Encontrar preços semelhantes entre diferentes postos ou perceber que uma cidade possui gasolina mais cara que outra não comprova, por si só, combinação de preços ou qualquer outra irregularidade.
Uma eventual prática anticoncorrencial precisa ser investigada pelos órgãos competentes a partir de evidências.
Por outro lado, comparar preços e questionar diferenças é legítimo. A própria ANP realiza levantamentos semanais justamente para aumentar a transparência e permitir que consumidores acompanhem o comportamento do mercado.
Enquanto o preço não baixa, como gastar menos?
Se o motorista não consegue controlar o preço mostrado na bomba, pode pelo menos reduzir o consumo do veículo.
Pesquise antes de abastecer. Uma diferença de poucos centavos por litro pode representar economia considerável ao longo do mês. Entretanto, não compensa percorrer uma grande distância apenas para economizar alguns centavos.
Mantenha os pneus calibrados. Pneus abaixo da pressão recomendada aumentam a resistência ao rolamento e podem elevar o consumo.

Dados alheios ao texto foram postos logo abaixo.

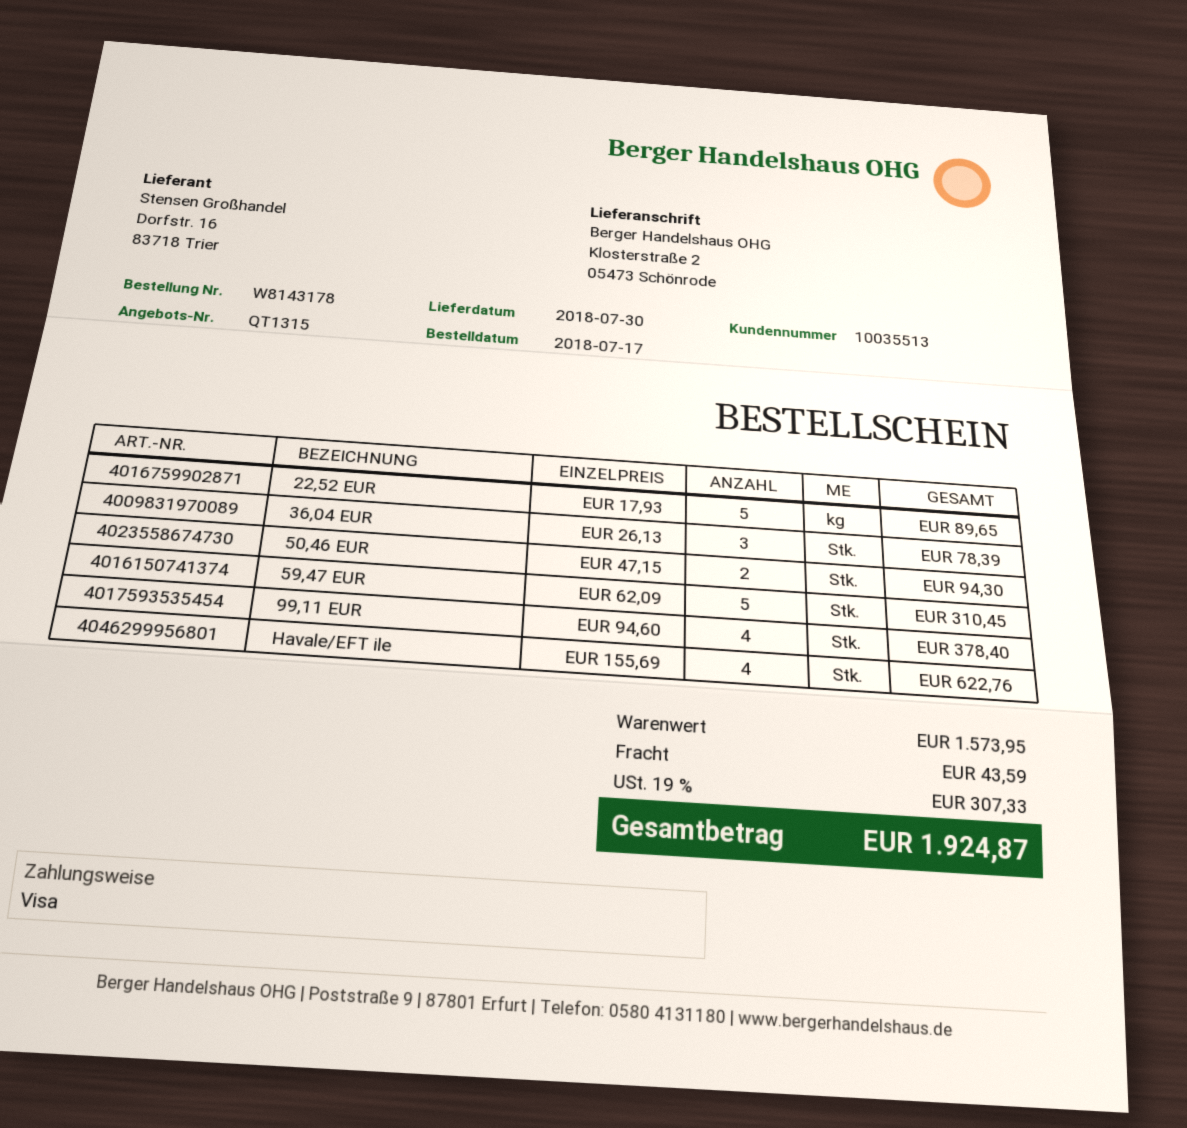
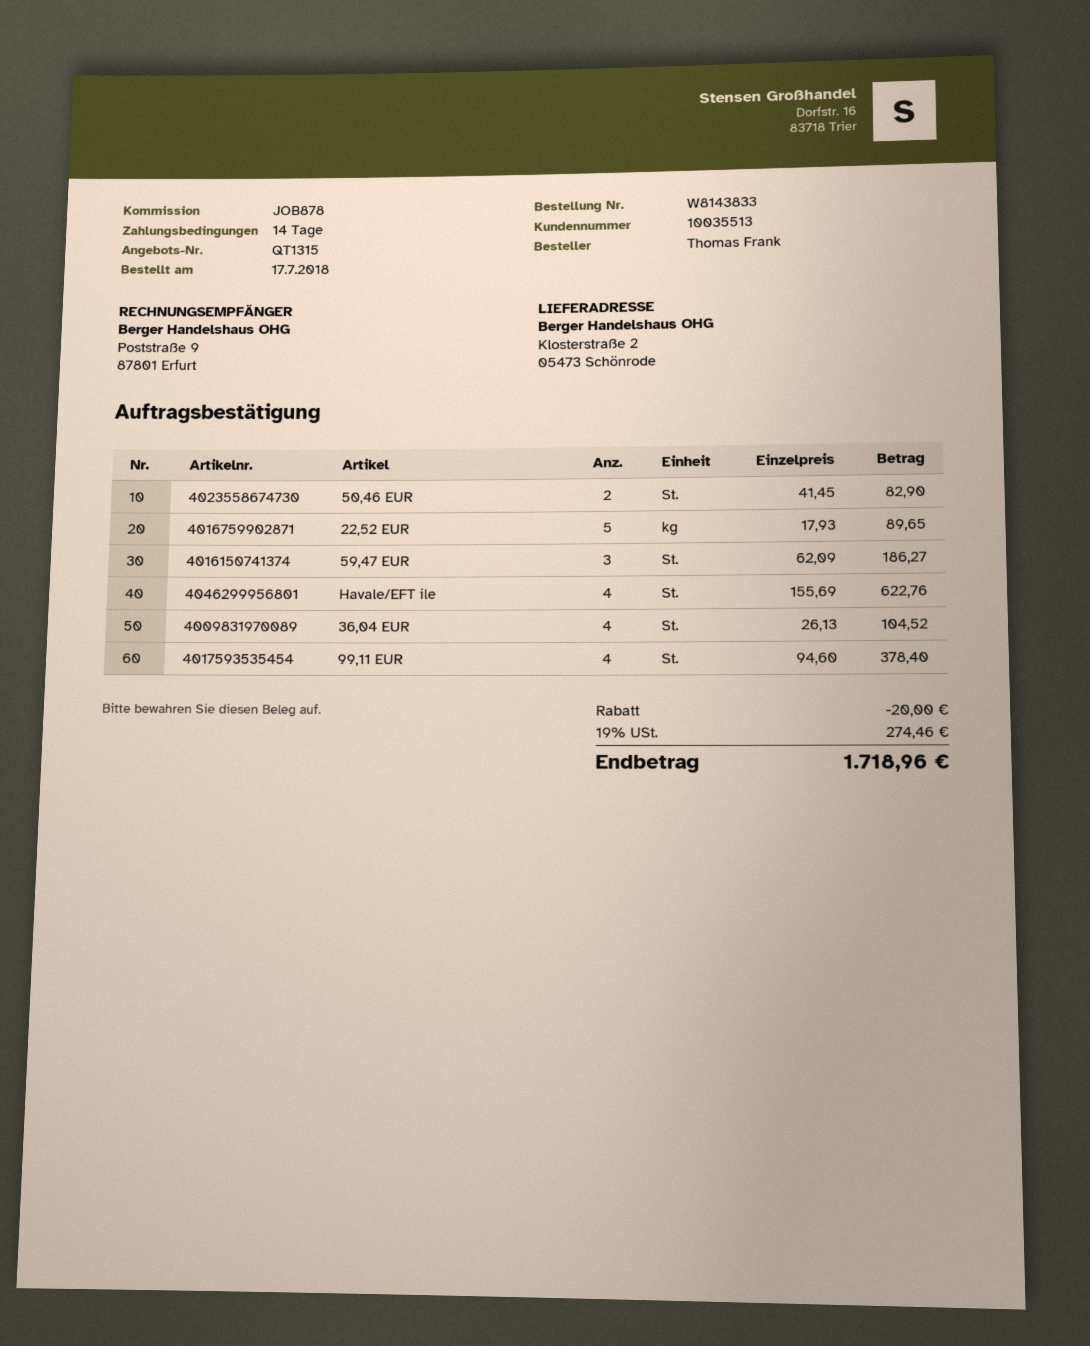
order number: W8143178 -> W8143833
36,04 EUR: 3 x 26.13 = 78.39 -> 4 x 26.13 = 104.52
50,46 EUR: 2 x 47.15 = 94.30 -> 2 x 41.45 = 82.90
59,47 EUR: 5 x 62.09 = 310.45 -> 3 x 62.09 = 186.27
discount: none -> 20.00
shipping: 43.59 -> none
tax: 19% = 307.33 -> 19% = 274.46
total: 1924.87 -> 1718.96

Evite acelerações e frenagens desnecessárias. Condução suave e antecipação das condições do trânsito ajudam a aproveitar melhor a energia utilizada pelo veículo.
Não carregue peso desnecessário. Quanto maior o esforço necessário para movimentar o veículo, maior pode ser o consumo.
Faça a manutenção preventiva. Filtros, velas, sistema de injeção e outros componentes funcionando inadequadamente podem prejudicar o desempenho e aumentar o gasto.
Planeje os deslocamentos. Resolver várias tarefas em uma única saída evita trajetos repetidos e reduz quilômetros percorridos.
Observe o consumo real do seu veículo. Zere o hodômetro parcial ao abastecer, registre os litros colocados e acompanhe quantos quilômetros o carro está fazendo por litro. Uma mudança repentina pode indicar problema mecânico ou alteração no padrão de utilização.
Consumidor pode transformar reclamação em informação
Com a gasolina em patamar elevado, pesquisar preços torna-se uma ferramenta importante.
A ANP disponibiliza levantamentos periódicos sobre os valores encontrados nos postos brasileiros, permitindo acompanhar médias, mínimos e máximos nas localidades pesquisadas.
Em Brumado, os números confirmam que a preocupação dos motoristas tem fundamento econômico: mesmo com a recente redução, a média permanece em R$ 7,39 por litro.
A pergunta que continua entre muitos consumidores é simples: por que abastecer em Brumado ainda custa tanto quando existem localidades com combustível consideravelmente mais barato?
Sem uma análise detalhada da cadeia local de distribuição, custos e margens, seria irresponsável apontar uma única causa.
Enquanto essa diferença continua sendo sentida no bolso, pesquisar, comparar e dirigir de maneira mais econômica são algumas das poucas ferramentas que permanecem diretamente nas mãos do consumidor.